ABOUT THIS EXERCISE
Using the data that follows, state the number of lines holding the word "with", and give no other output.

[Content revision data]
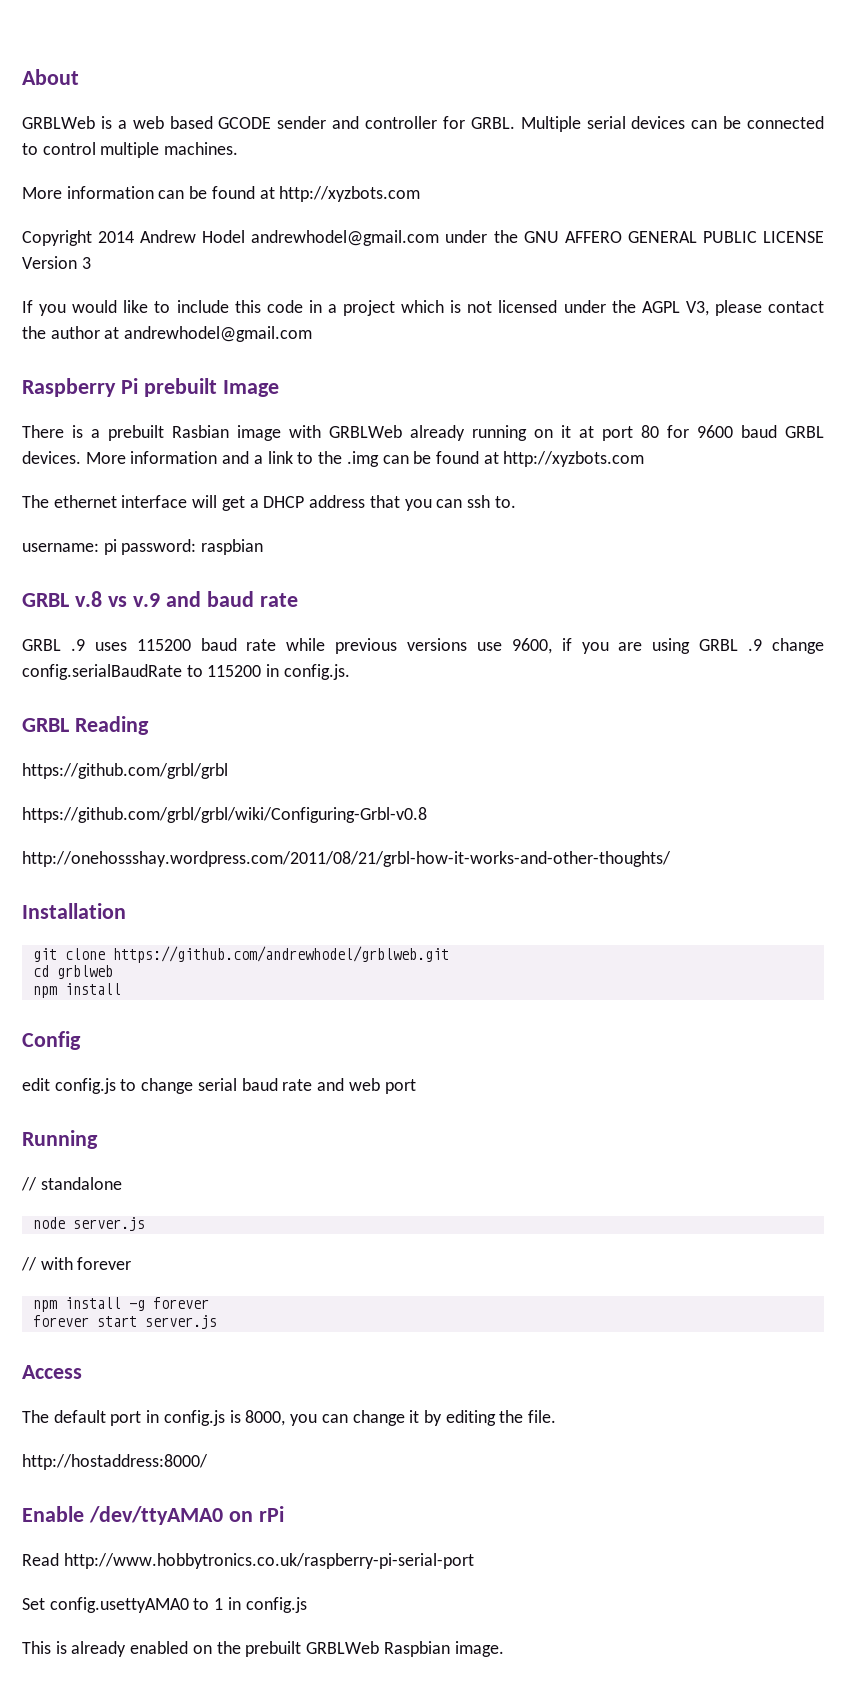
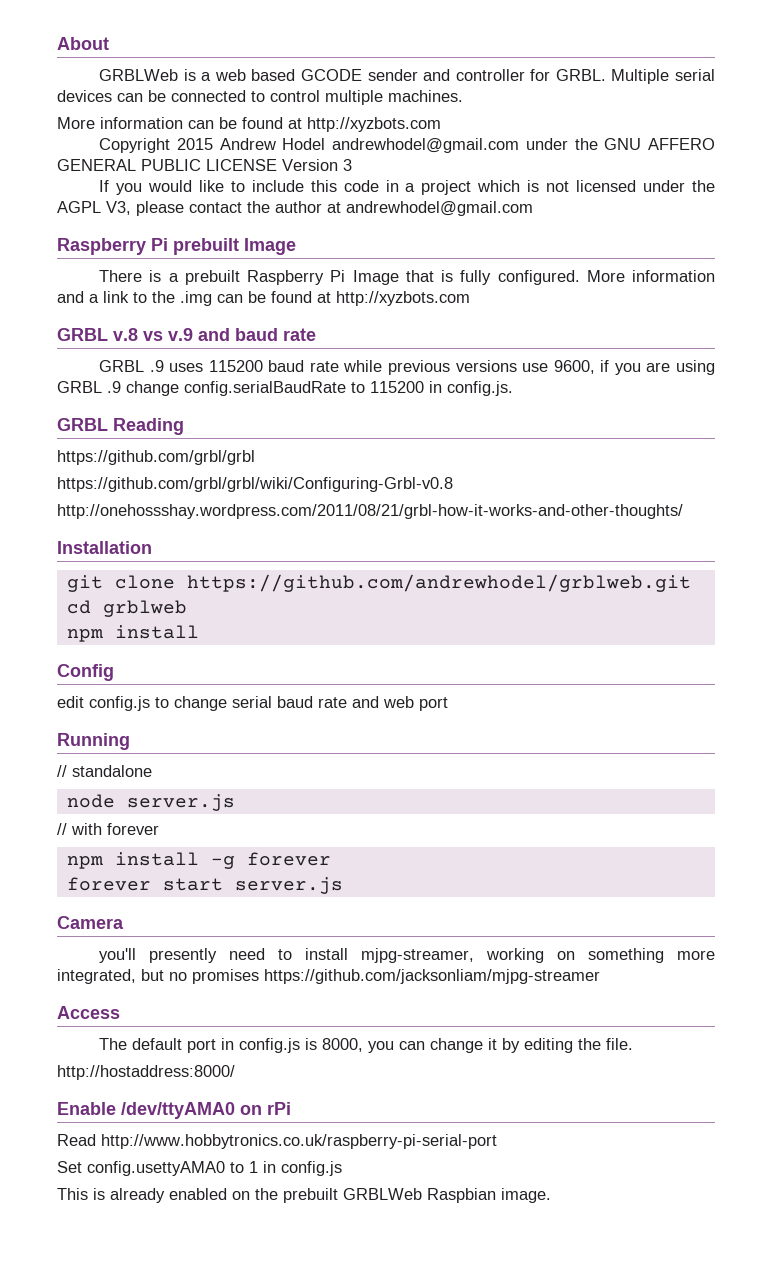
[98,231,135,243] 2014 -> [176,138,213,150] 2015
[172,425,824,441] [22,451,81,464] Rasbian image with GRBLWeb already running on it at port 80 for 9600 baud GRBL devices. -> [247,270,580,285] Raspberry Pi Image that is fully configured.
[22,495,516,511] [22,539,264,555] // The ethernet interface will get a DHCP address that you can ssh to. // username: pi password: raspbian -> (470, 298) none
(217, 1322) none -> [57,916,124,929] [99,948,715,963] [57,969,600,984] // Camera // you'll presently need to install mjpg-streamer, working on something more integrated, but no promises https://github.com/jacksonliam/mjpg-streamer

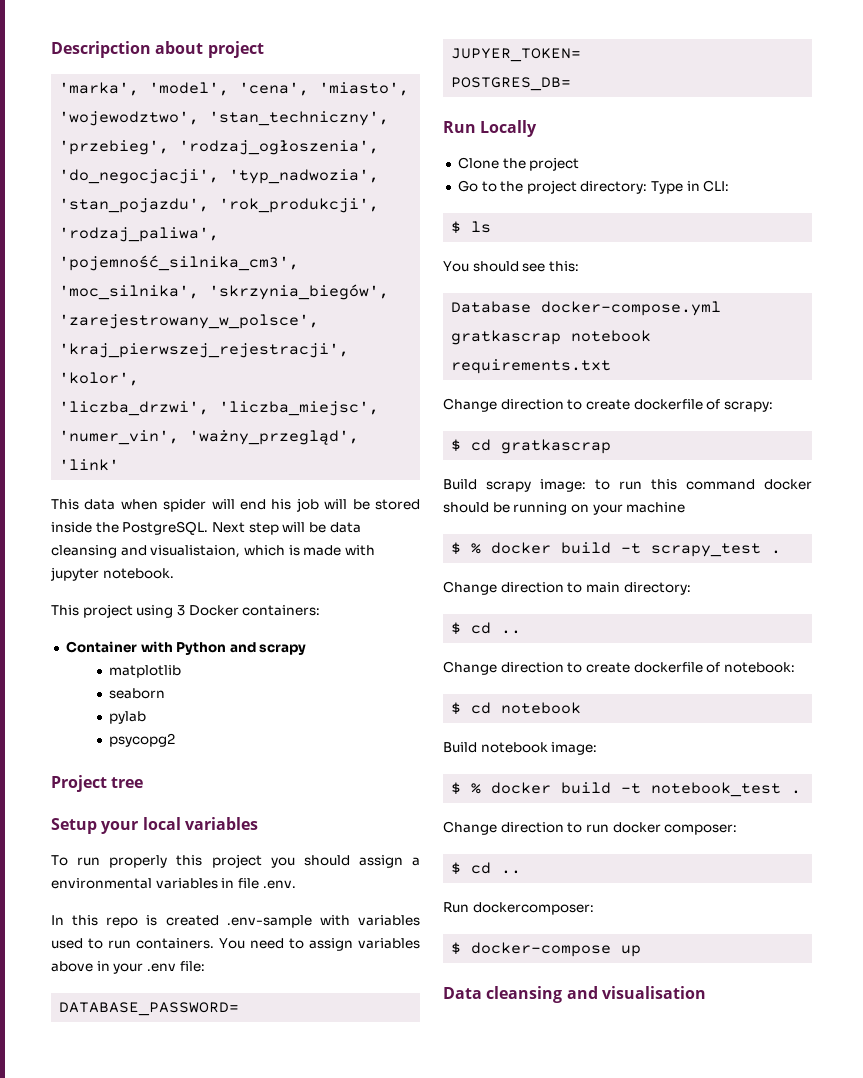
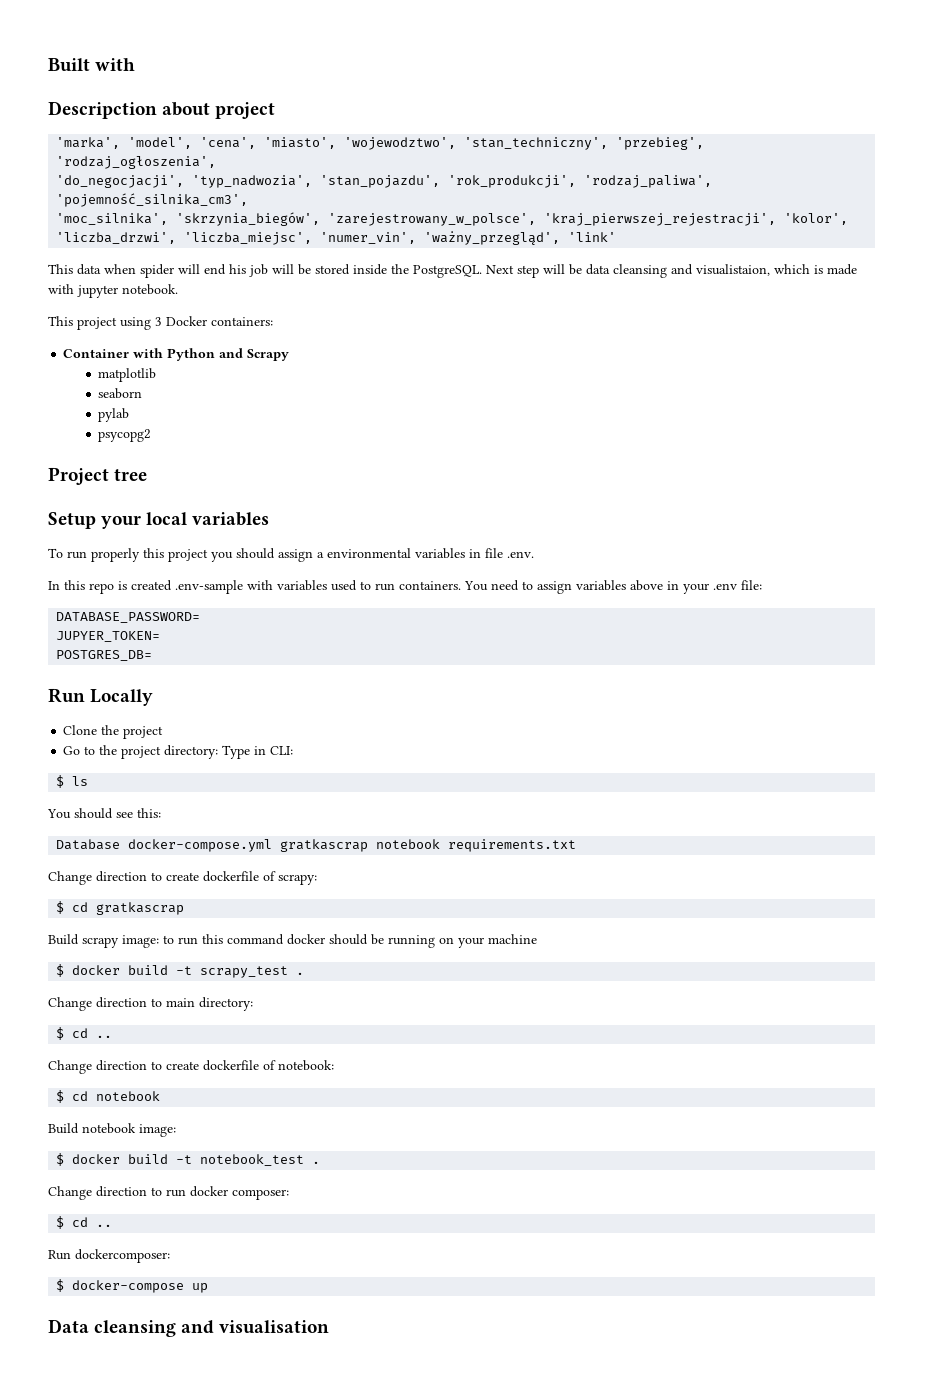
(51, 49) none -> [48,58,136,72] Built with //
[259,644,307,655] scrapy -> [247,349,290,361] Scrapy
[471,543,482,554] % -> (65, 970) none
[471,783,482,794] % -> (65, 1159) none

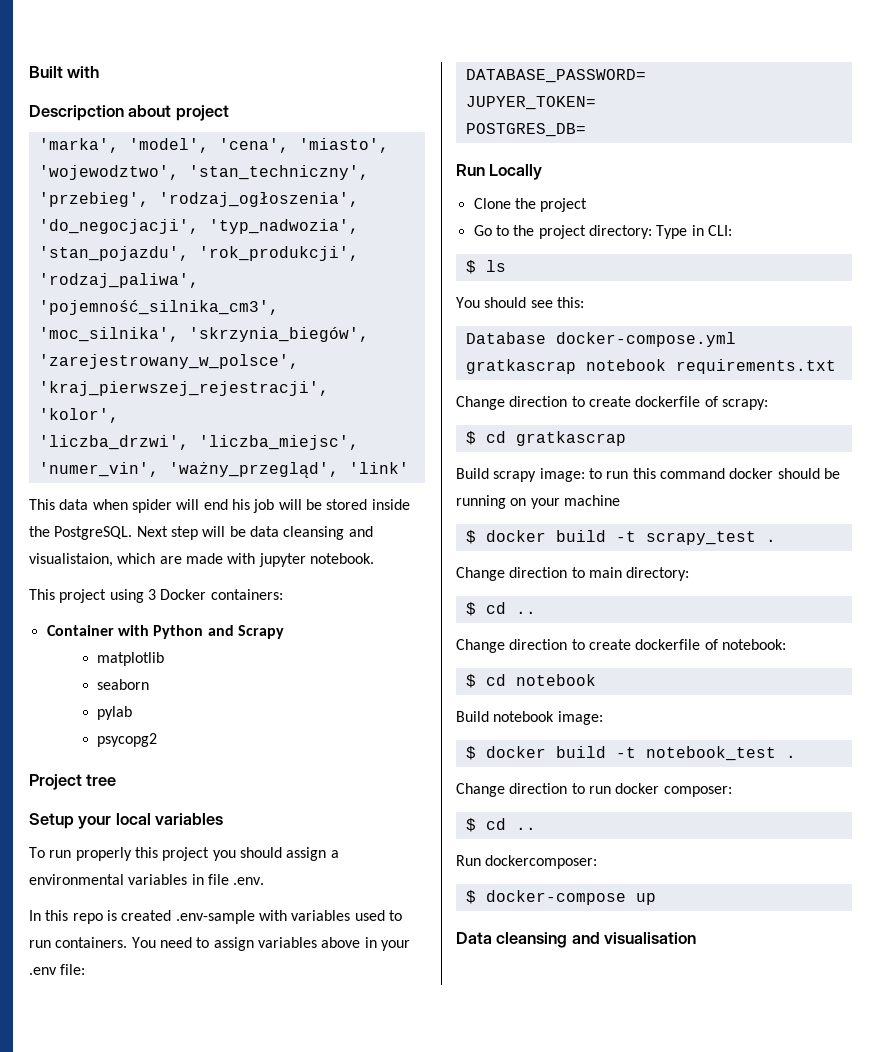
[814,265,823,274] is -> [159,556,182,564] are

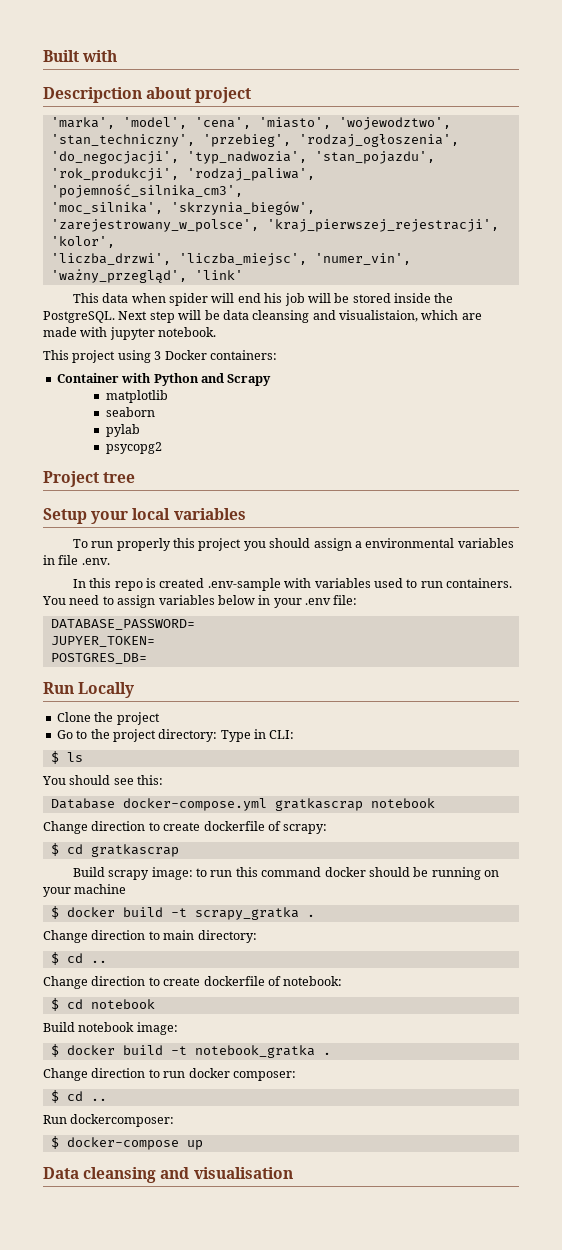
[321,937,361,948] above -> [217,595,255,605] below
[675,359,836,374] requirements.txt -> (435, 803) none
[645,531,756,545] scrapy_test -> [194,907,299,920] scrapy_gratka
[645,746,776,761] notebook_test -> [194,1045,315,1058] notebook_gratka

RESPONSE AREA
2